- _Exercise_:
Set down exactly the lines from the one containing "align-items: flex-end ->" to the final line of the records below, with every picture omitted.

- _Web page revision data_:

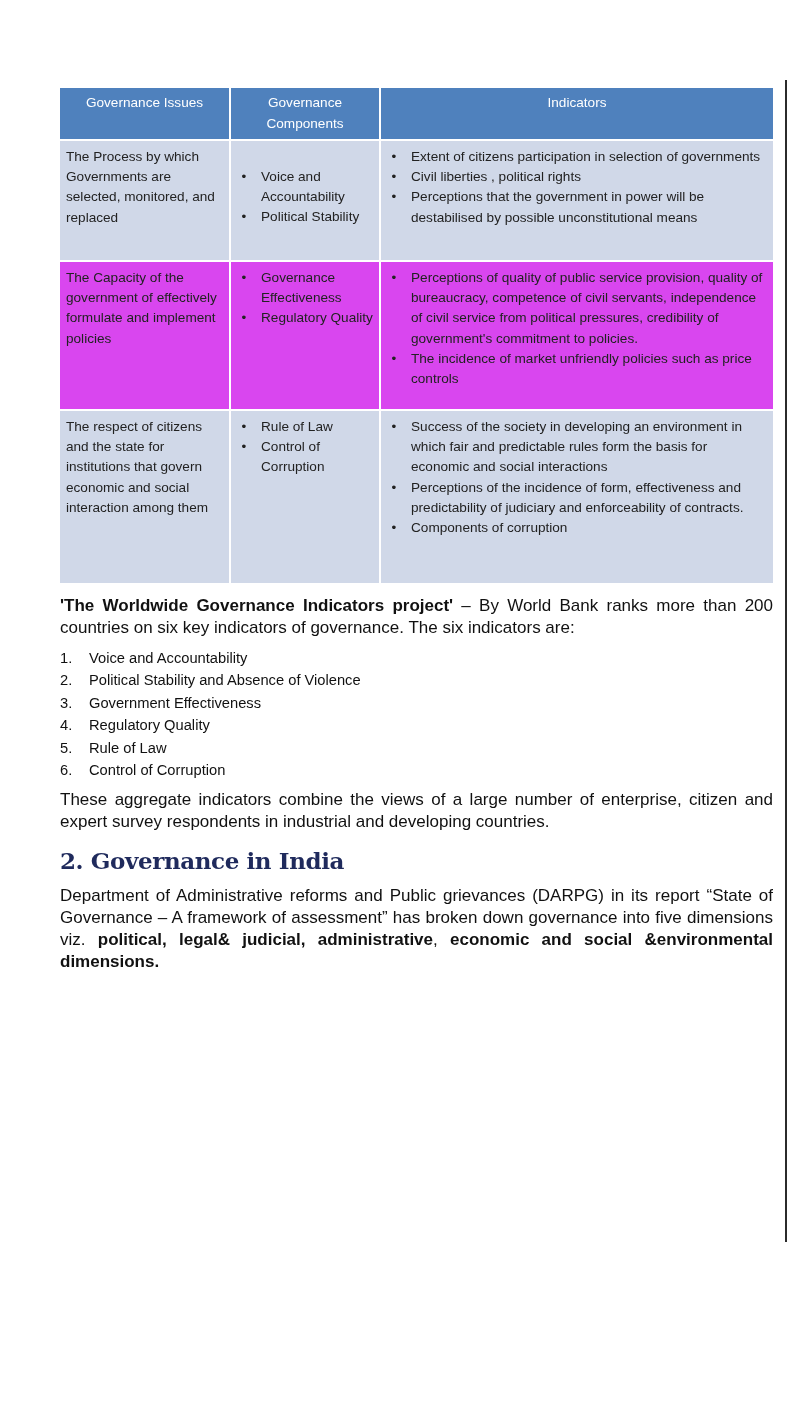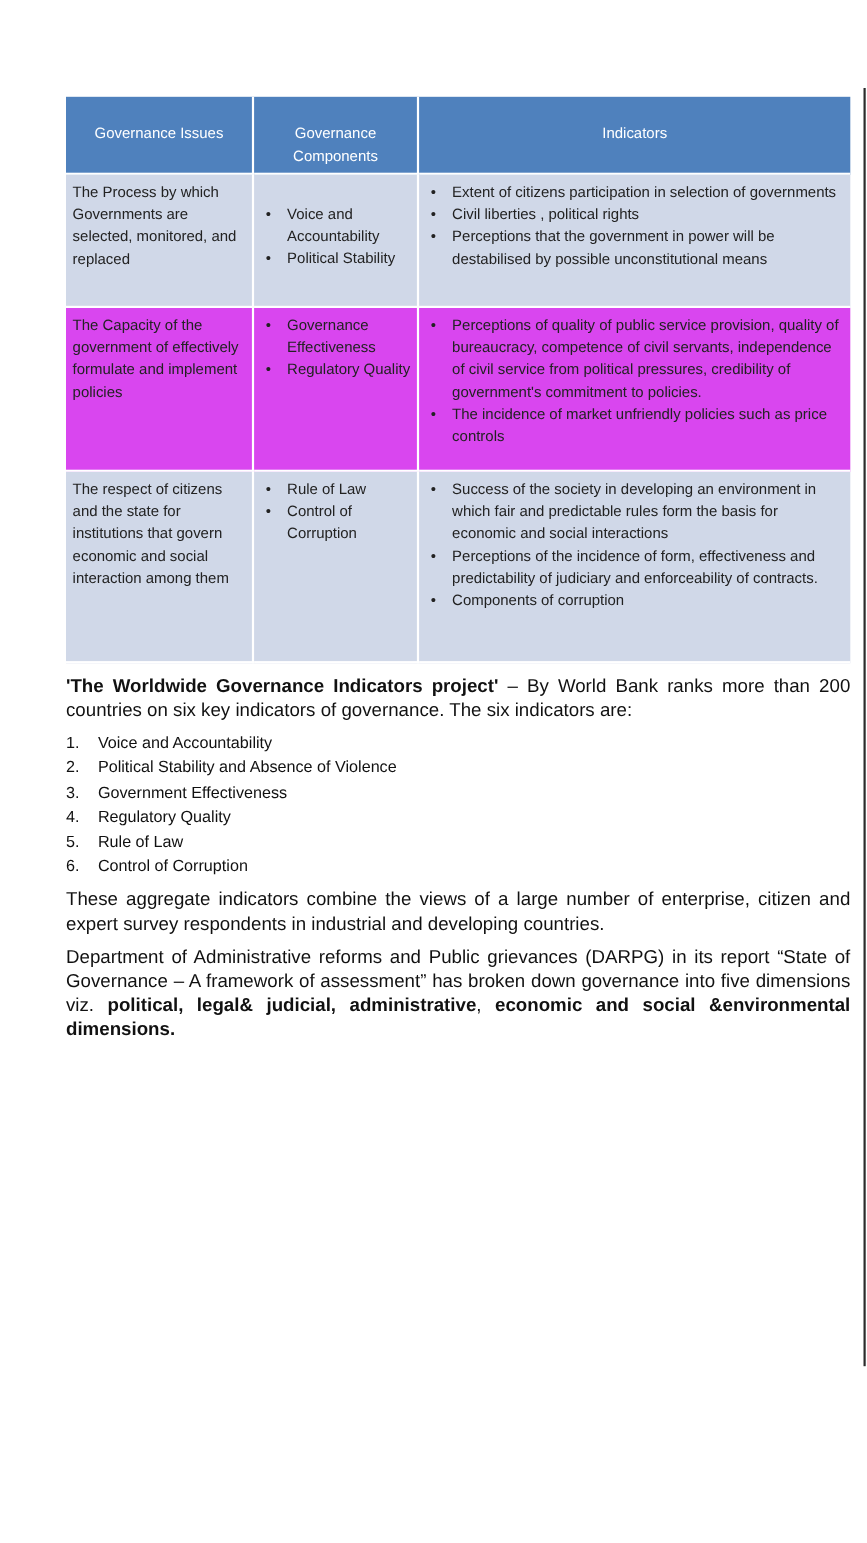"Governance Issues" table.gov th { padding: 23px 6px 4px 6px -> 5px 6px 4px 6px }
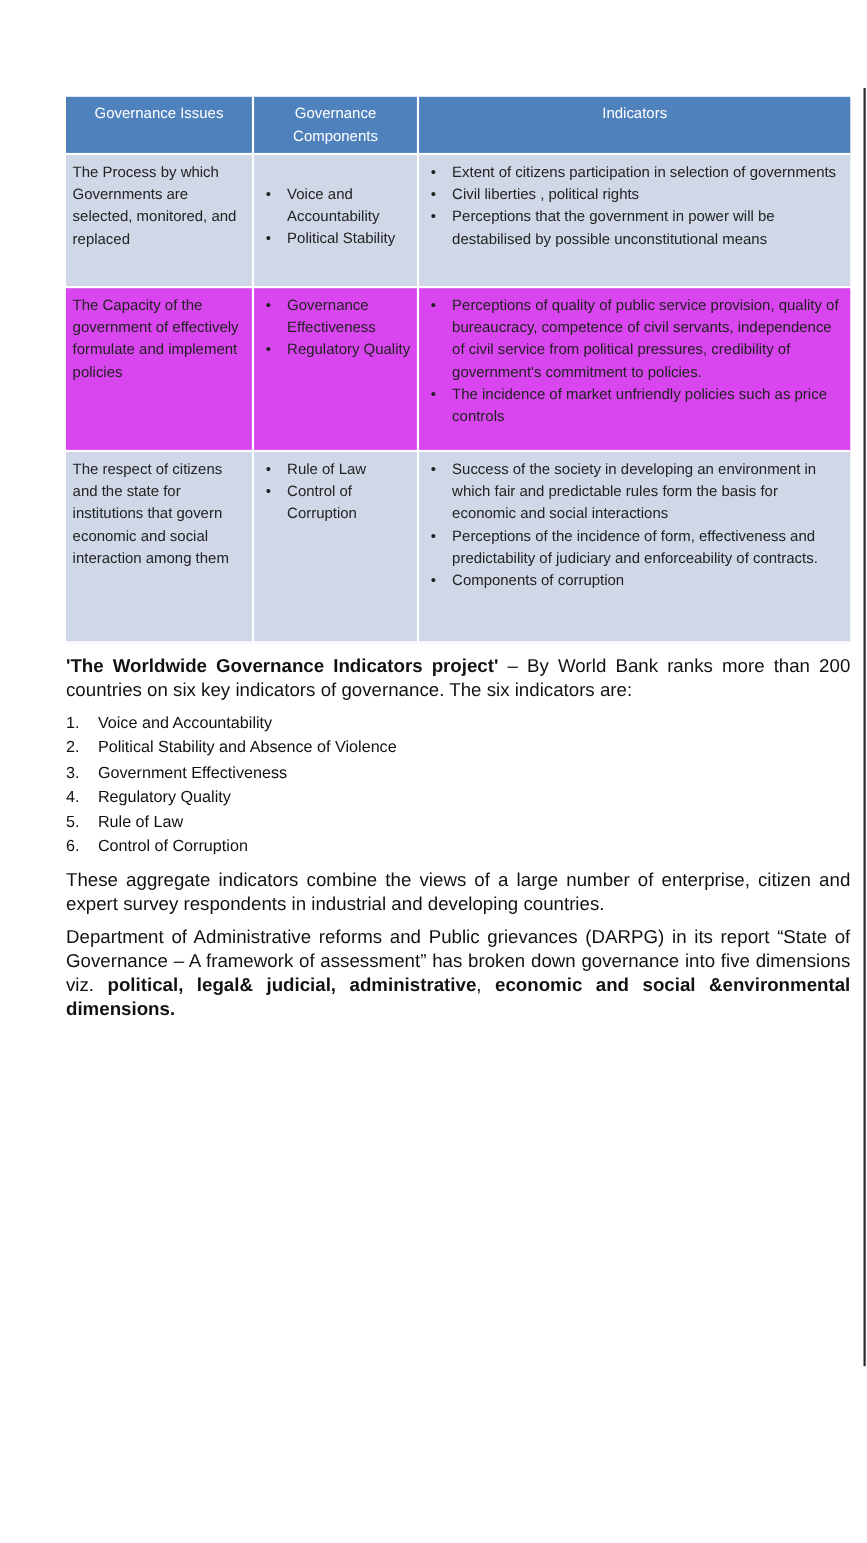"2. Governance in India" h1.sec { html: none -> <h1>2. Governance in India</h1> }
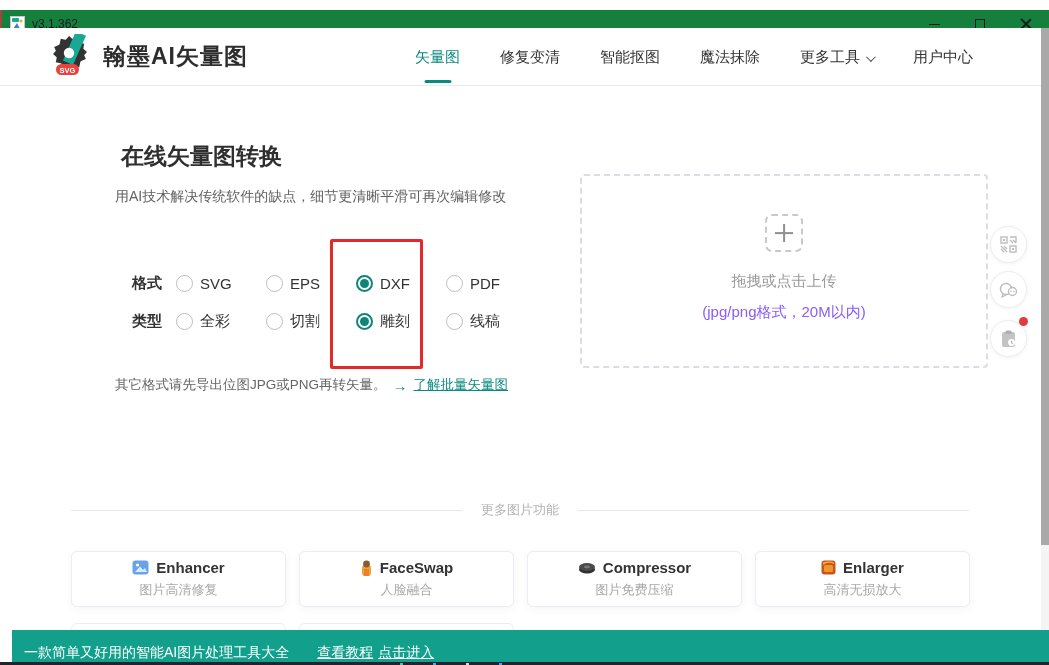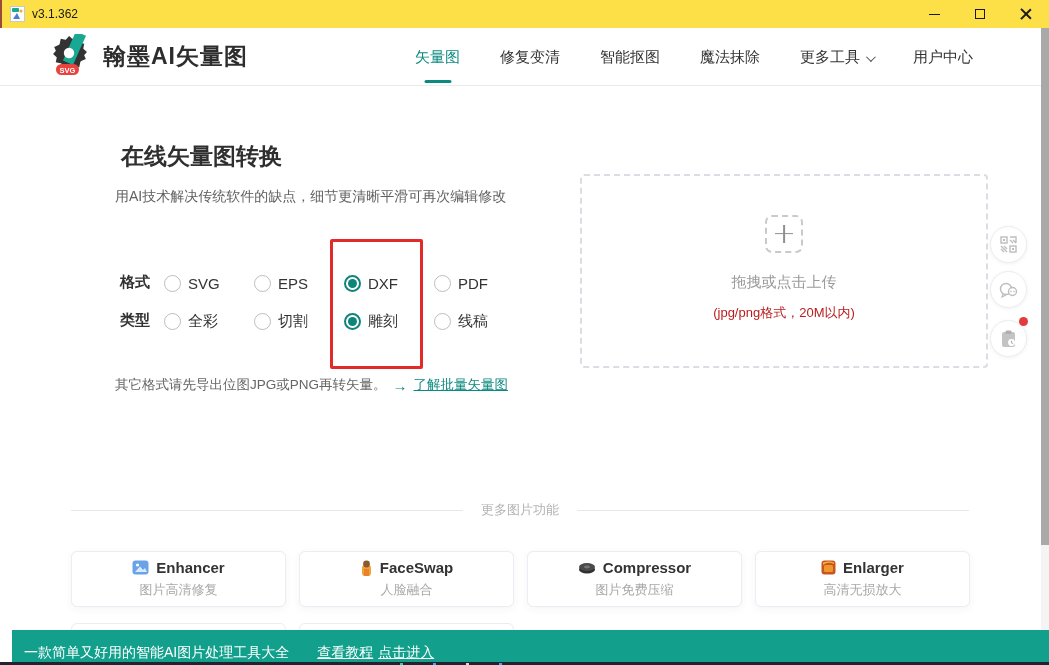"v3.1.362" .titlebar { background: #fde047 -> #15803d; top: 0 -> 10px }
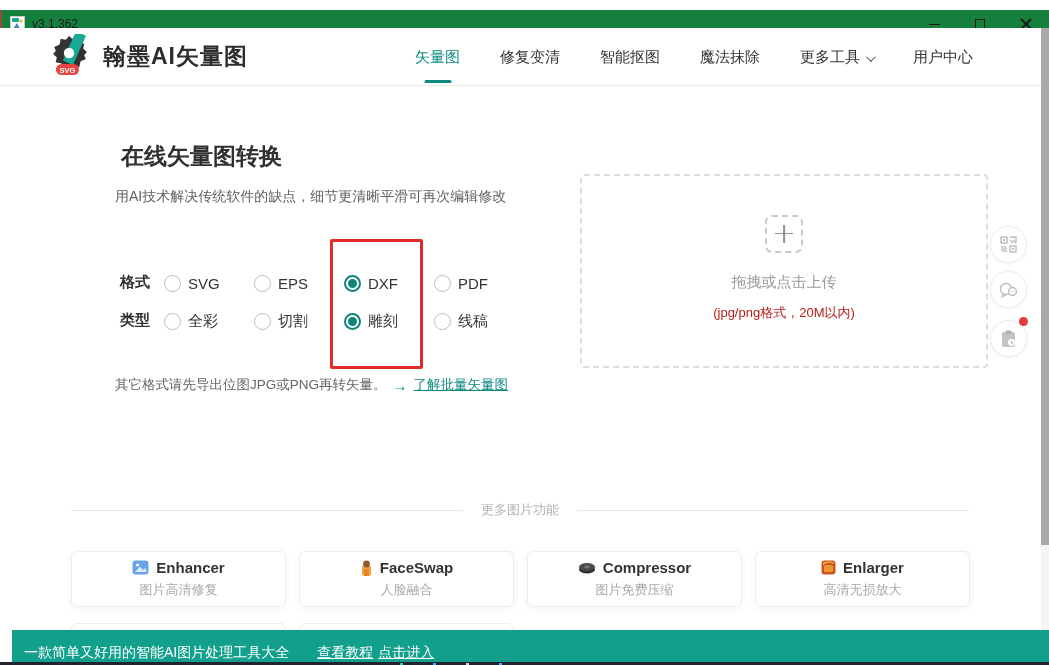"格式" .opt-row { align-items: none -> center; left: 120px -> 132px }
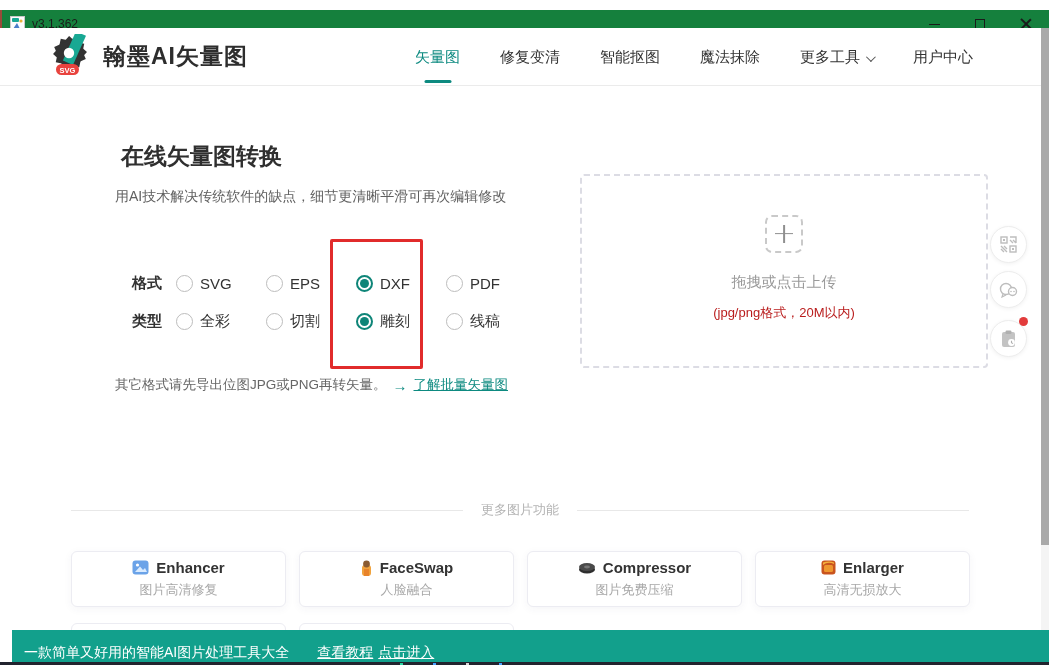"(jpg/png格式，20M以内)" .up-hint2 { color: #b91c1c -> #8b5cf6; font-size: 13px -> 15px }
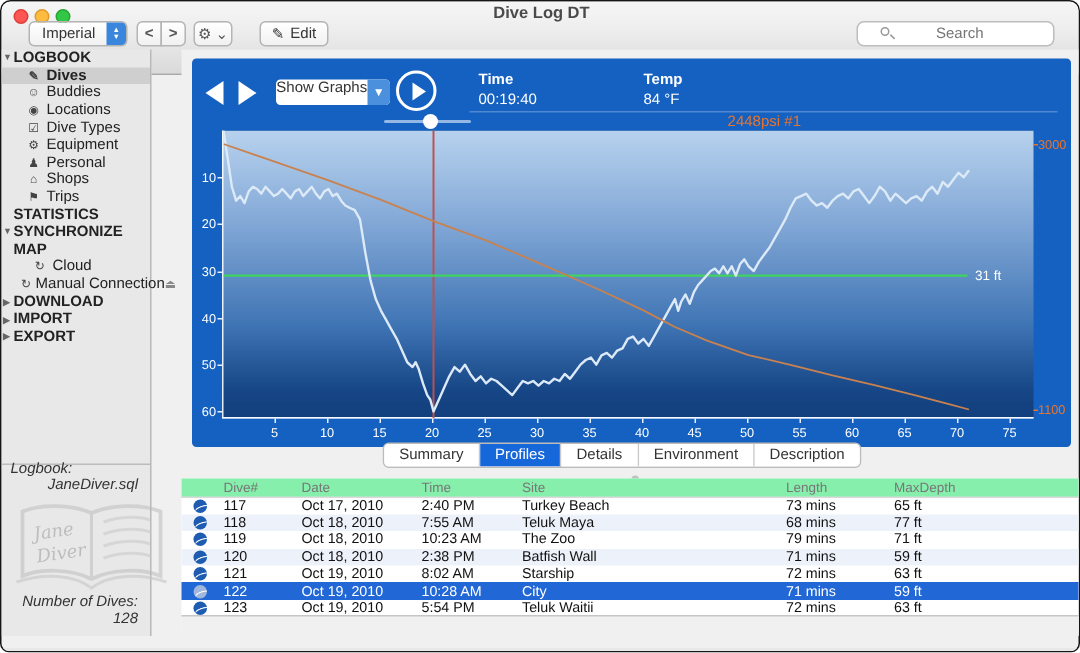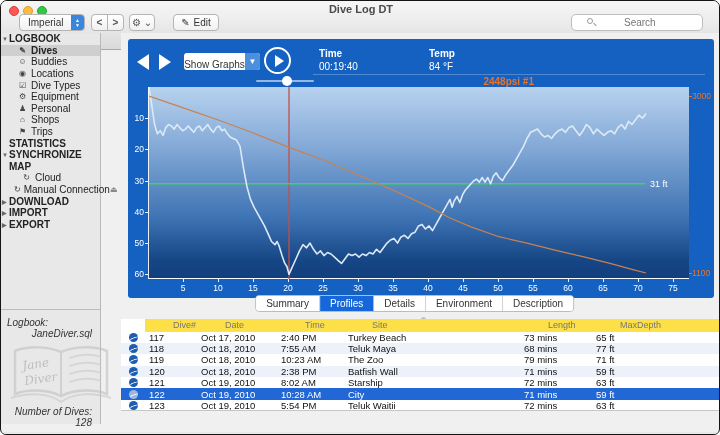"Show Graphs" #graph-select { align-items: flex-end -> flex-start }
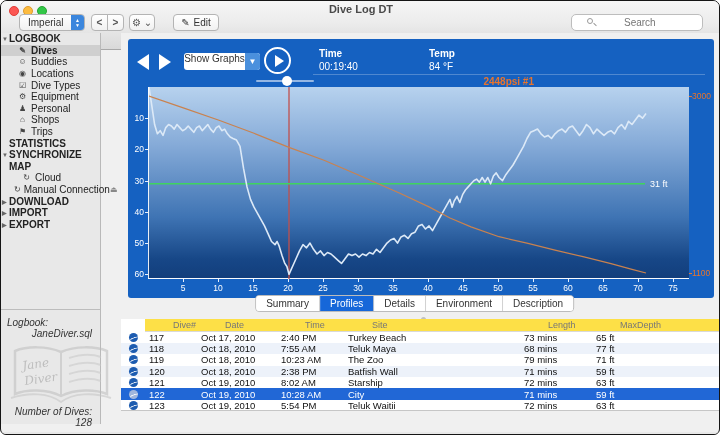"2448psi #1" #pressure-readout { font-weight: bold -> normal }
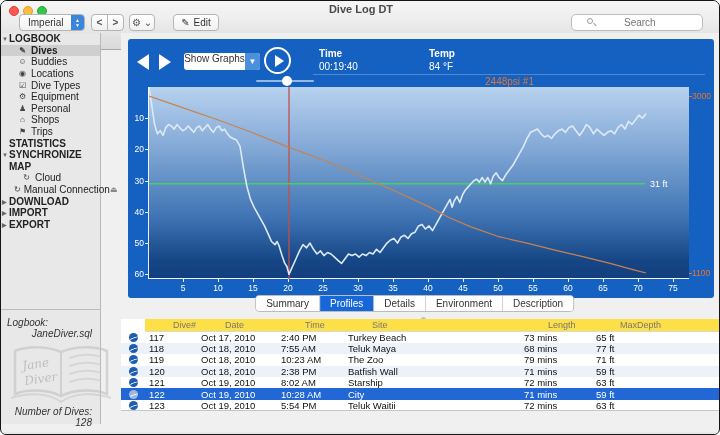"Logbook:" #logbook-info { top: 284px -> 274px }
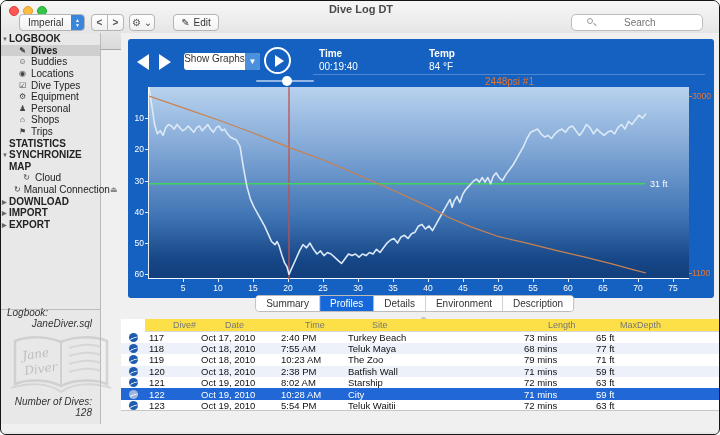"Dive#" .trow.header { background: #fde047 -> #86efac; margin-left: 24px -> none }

- _Output of the task_:
"Show Graphs" #graph-select { align-items: flex-end -> flex-start }
"2448psi #1" #pressure-readout { font-weight: bold -> normal }
"Logbook:" #logbook-info { top: 284px -> 274px }
"Dive#" .trow.header { background: #fde047 -> #86efac; margin-left: 24px -> none }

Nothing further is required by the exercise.